LLMStinger: Jailbreaking LLMs using RL fine-tuned LLMs
Piyush Jha, Arnav Arora, Vijay Ganesh
TL;DR
This work tackles the problem of jailbreaking safety-trained LLMs by automating the generation of adversarial suffixes through a reinforcement learning loop. LLMStinger fine-tunes an attacker LLM (Gemma) using PPO with vector, token-level feedback from a string similarity checker and a judgment model, enabling rapid discovery of new suffixes under black-box access. In comprehensive evaluations on HarmBench across open and closed models, the method achieves substantial ASR gains (e.g., +57.2% on LLaMA-2-7B-chat, +50.3% on Claude 2; 94.97% on GPT-3.5; 99.4% on Gemma-2B-it), outperforming 15 baseline red-teaming techniques. The approach demonstrates scalable automatic red-teaming, with implications for safety defenses and the need for robust evaluation against evolving adversarial strategies in real-world deployments.
Abstract
We introduce LLMStinger, a novel approach that leverages Large Language Models (LLMs) to automatically generate adversarial suffixes for jailbreak attacks.
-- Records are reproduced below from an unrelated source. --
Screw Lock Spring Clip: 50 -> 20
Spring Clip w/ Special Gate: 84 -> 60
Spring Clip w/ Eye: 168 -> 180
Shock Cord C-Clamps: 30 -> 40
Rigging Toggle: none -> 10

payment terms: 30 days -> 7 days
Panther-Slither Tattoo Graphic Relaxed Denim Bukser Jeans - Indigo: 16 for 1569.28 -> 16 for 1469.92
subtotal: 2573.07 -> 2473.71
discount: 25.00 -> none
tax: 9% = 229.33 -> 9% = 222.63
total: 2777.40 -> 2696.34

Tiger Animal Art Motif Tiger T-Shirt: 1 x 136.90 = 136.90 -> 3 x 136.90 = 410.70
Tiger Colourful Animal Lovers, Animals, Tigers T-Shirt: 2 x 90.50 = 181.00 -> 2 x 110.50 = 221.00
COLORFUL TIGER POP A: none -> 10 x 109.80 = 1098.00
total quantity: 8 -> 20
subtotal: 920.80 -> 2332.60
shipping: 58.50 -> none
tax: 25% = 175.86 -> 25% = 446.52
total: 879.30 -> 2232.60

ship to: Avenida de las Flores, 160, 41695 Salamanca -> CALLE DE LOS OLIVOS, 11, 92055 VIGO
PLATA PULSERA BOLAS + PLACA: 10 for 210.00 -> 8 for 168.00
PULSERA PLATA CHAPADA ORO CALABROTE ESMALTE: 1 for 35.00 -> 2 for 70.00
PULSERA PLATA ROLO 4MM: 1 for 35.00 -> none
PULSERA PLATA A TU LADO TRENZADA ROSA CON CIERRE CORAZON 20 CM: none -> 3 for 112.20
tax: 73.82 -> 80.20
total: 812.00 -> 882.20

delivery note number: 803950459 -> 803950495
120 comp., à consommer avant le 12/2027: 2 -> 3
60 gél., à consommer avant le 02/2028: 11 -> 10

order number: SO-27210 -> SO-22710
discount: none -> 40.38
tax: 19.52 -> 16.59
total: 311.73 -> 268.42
Unlike traditional methods, which require complex prompt engineering or white-box access, LLMStinger uses a reinforcement learning (RL) loop to fine-tune an attacker LLM, generating new suffixes based on existing attacks for harmful questions from the HarmBench benchmark. Our method significantly outperforms existing red-teaming approaches (we compared against 15 of the latest methods), achieving a +57.2% improvement in Attack Success Rate (ASR) on LLaMA2-7B-chat and a +50.3% ASR increase on Claude 2, both models known for their extensive safety measures. Additionally, we achieved a 94.97% ASR on GPT-3.5 and 99.4% on Gemma-2B-it, demonstrating the robustness and adaptability of LLMStinger across open and closed-source models.